● RECORDS SUPPLIED:
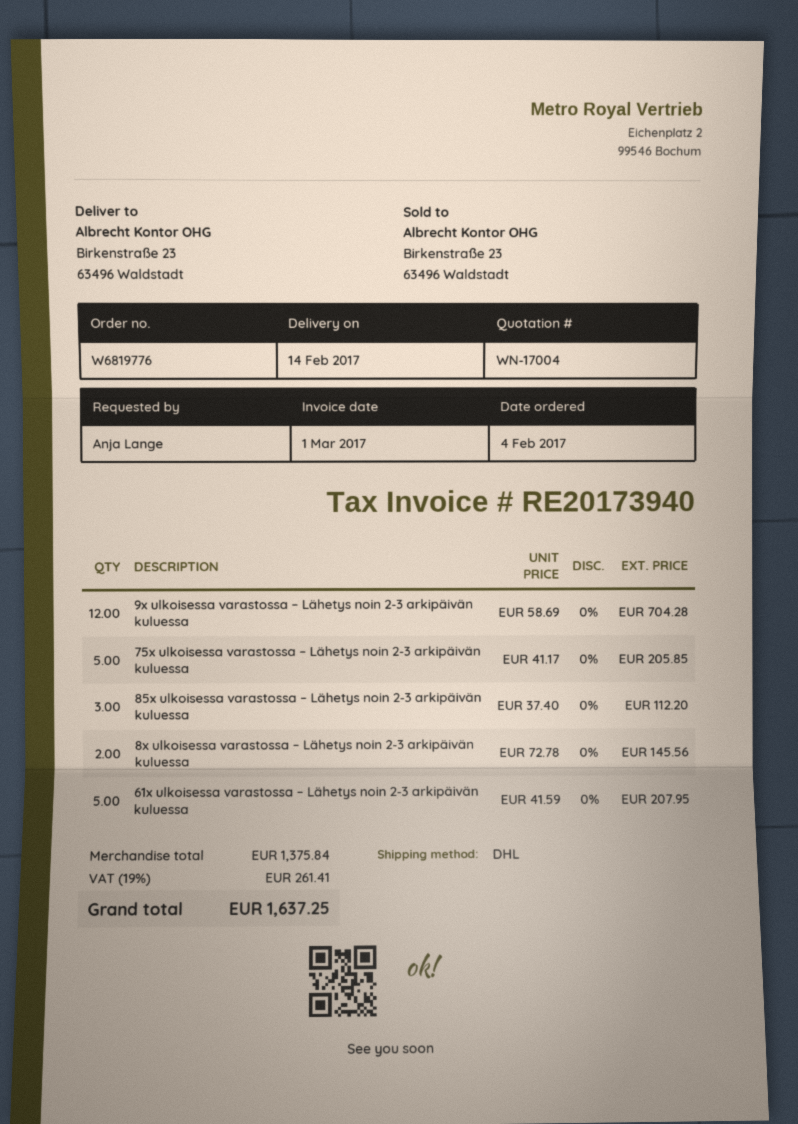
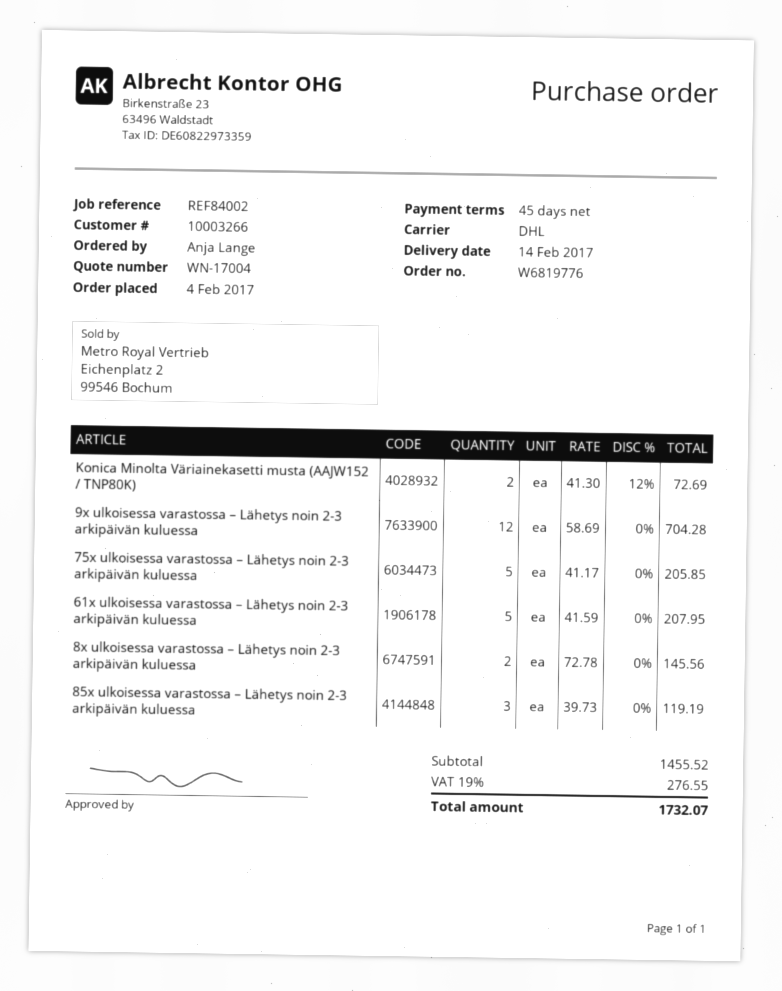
85x ulkoisessa varastossa – Lähetys noin 2-3 arkipäivän kuluessa: 3 x 37.40 = 112.20 -> 3 x 39.73 = 119.19
Konica Minolta Väriainekasetti musta (AAJW152 / TNP80K): none -> 2 x 41.30 - 12% = 72.69
subtotal: 1375.84 -> 1455.52
tax: 19% = 261.41 -> 19% = 276.55
total: 1637.25 -> 1732.07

● TASK PROMPT:
Start at the line with "Konica Minolta Väriainekasetti". Give that line and every line after it again, word for word, through the last line above.

● OUTPUT FOR THIS EXERCISE:
Konica Minolta Väriainekasetti musta (AAJW152 / TNP80K): none -> 2 x 41.30 - 12% = 72.69
subtotal: 1375.84 -> 1455.52
tax: 19% = 261.41 -> 19% = 276.55
total: 1637.25 -> 1732.07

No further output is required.